Web document revisions
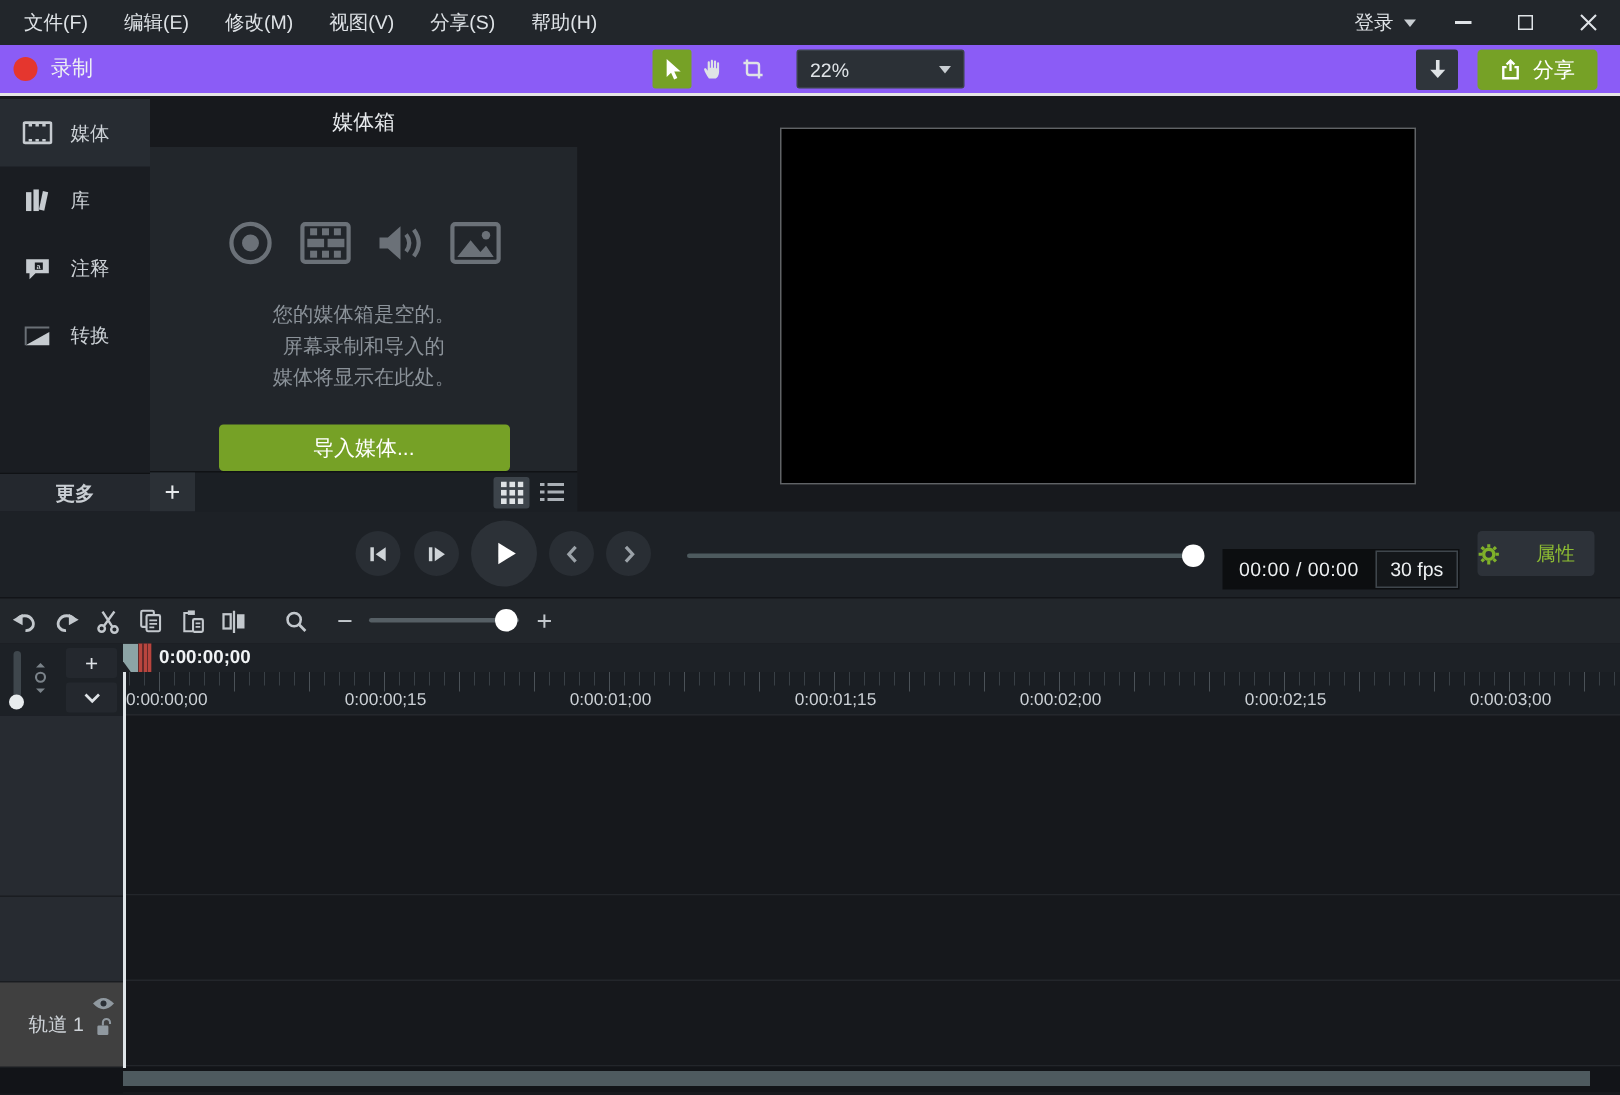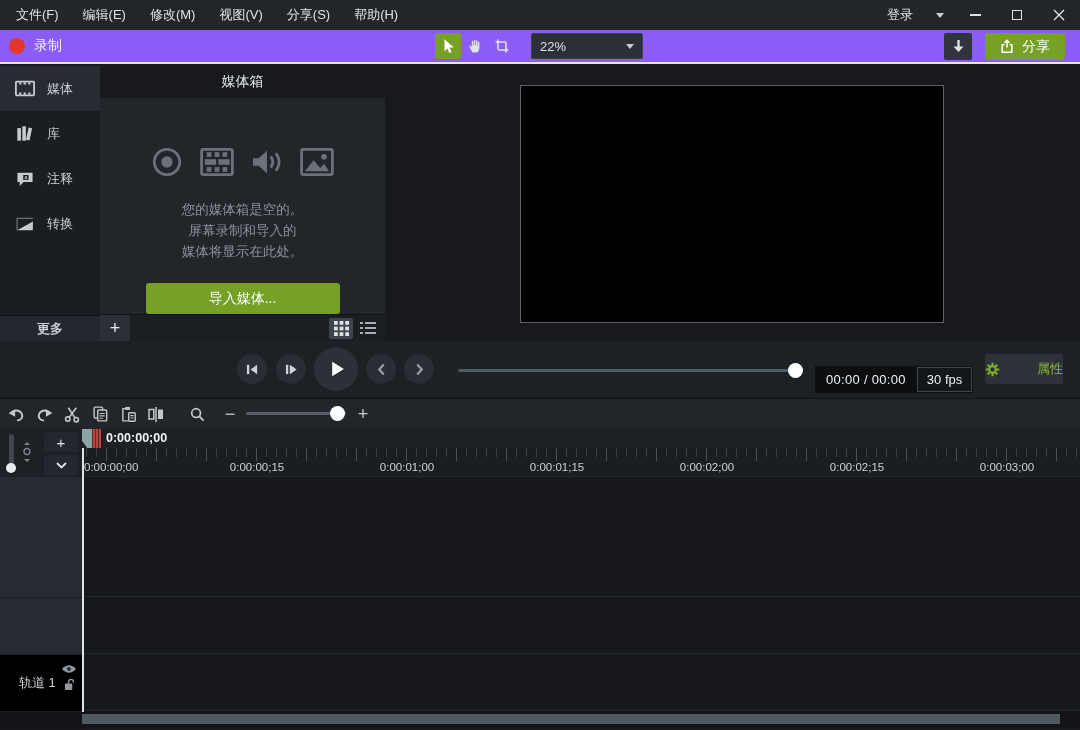--- a/index.html
+++ b/index.html
@@ -16,7 +16,7 @@
   .menus { display:flex; padding-left:4px; z-index:2; }
   .menu-item { padding:7px 12px; color:#dfe3e7; cursor:default; }
   .tb-right { margin-left:auto; display:flex; align-items:center; z-index:2; }
-  .login { display:flex; align-items:center; gap:23px; padding:0 10px; color:#dfe3e7; }
+  .login { display:flex; align-items:center; gap:7px; padding:0 10px; color:#dfe3e7; }
   .caret-down { width:0; height:0; border-left:4px solid transparent; border-right:4px solid transparent; border-top:5px solid #c8cdd2; }
   .winbtn { width:42px; height:30px; display:flex; align-items:center; justify-content:center; color:#dfe3e7; }
   .min-glyph { width:11px; height:1.5px; background:#dfe3e7; display:block; }

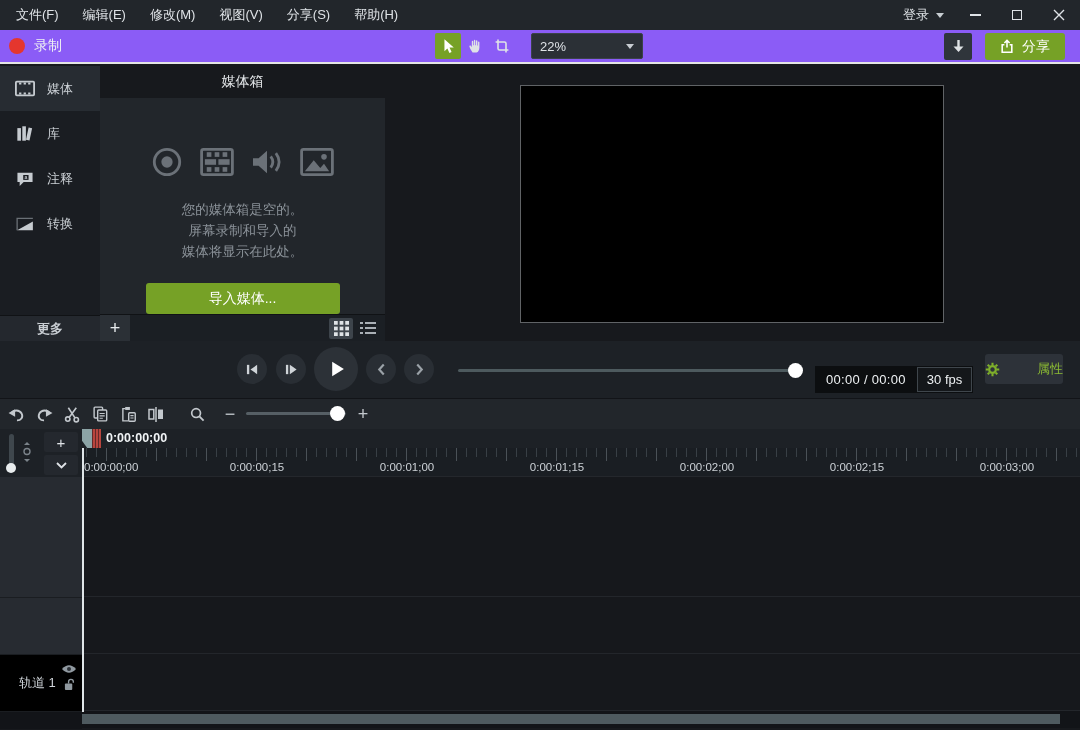--- a/index.html
+++ b/index.html
@@ -61,7 +61,7 @@
   .time-box { position:absolute; left:815px; top:25px; height:27px; background:#0c0e10; display:flex; align-items:center; color:#eef1f3; }
   .time-main { padding:0 11px; letter-spacing:.3px; }
   .fps-box { height:25px; margin-right:1px; border:1px solid #3f464c; background:#14171a; display:flex; align-items:center; padding:0 9px; }
-  .props-btn { position:absolute; right:17px; top:13px; width:78px; height:30px; background:#2d3239; border-radius:3px; display:flex; align-items:center; justify-content:space-between; gap:6px; color:#8cbb33; }
+  .props-btn { position:absolute; right:17px; top:13px; width:78px; height:30px; background:#2d3239; border-radius:3px; display:flex; align-items:center; justify-content:flex-start; gap:24px; color:#8cbb33; }
   
   .tl-toolbar { position:absolute; top:398px; left:0; right:0; height:31px; background:#22262b; border-top:1px solid #121418; }
   .ticon { position:absolute; top:2px; width:26px; height:26px; display:flex; align-items:center; justify-content:center; color:#c3c8cd; }

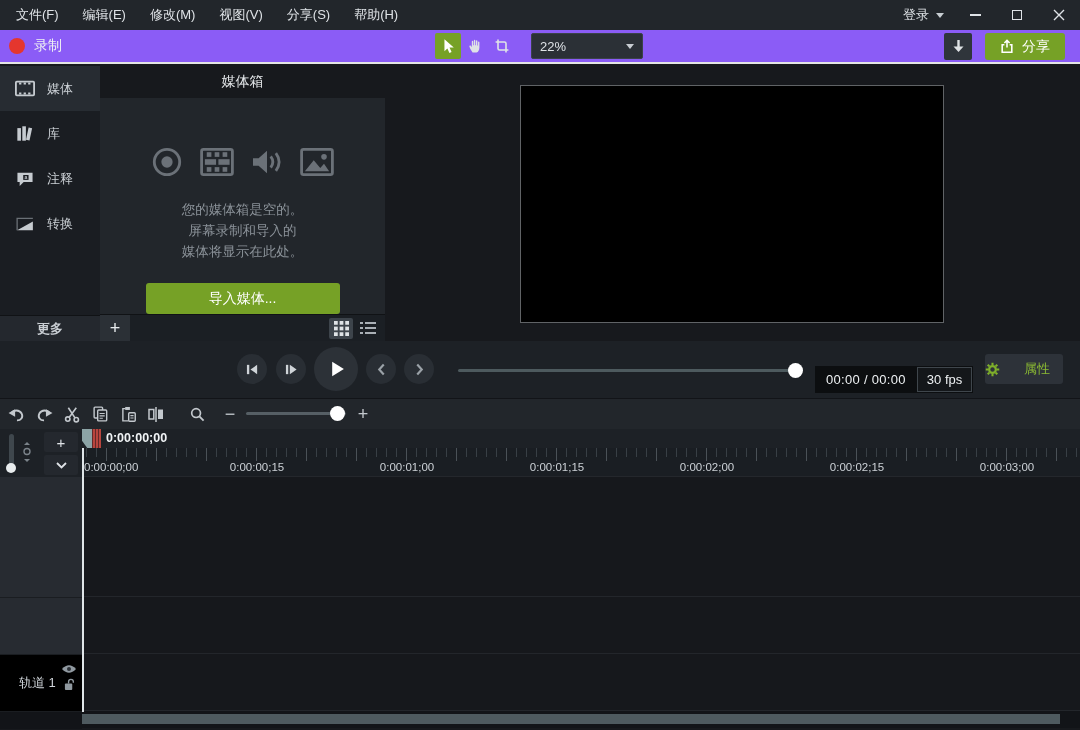--- a/index.html
+++ b/index.html
@@ -77,7 +77,7 @@
   .zoomfit { position:absolute; left:22px; top:13px; color:#7b838a; }
   .tlh-btn { position:absolute; left:44px; width:34px; height:20px; background:#24282e; border-radius:2px; display:flex; align-items:center; justify-content:center; color:#dfe3e7; }
   .tlh-row { background:#272b31; border-bottom:1px solid #1a1d21; }
-  .tlh-track { height:57px; background:#000000; position:relative; display:flex; align-items:center; border-bottom:1px solid #1a1d21; }
+  .tlh-track { height:57px; background:#404040; position:relative; display:flex; align-items:center; border-bottom:1px solid #1a1d21; }
   .track-label { padding-left:19px; color:#ced3d8; }
   .track-icons { position:absolute; right:5px; top:9px; display:flex; flex-direction:column; align-items:center; gap:4px; color:#9099a0; }
   .tlh-bottom { height:17px; background:#121418; }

> Exercise: Return every line from the entries above that includes the word "relative".

> Output of the exercise:
-  .tlh-track { height:57px; background:#000000; position:relative; display:flex; align-items:center; border-bottom:1px solid #1a1d21; }
+  .tlh-track { height:57px; background:#404040; position:relative; display:flex; align-items:center; border-bottom:1px solid #1a1d21; }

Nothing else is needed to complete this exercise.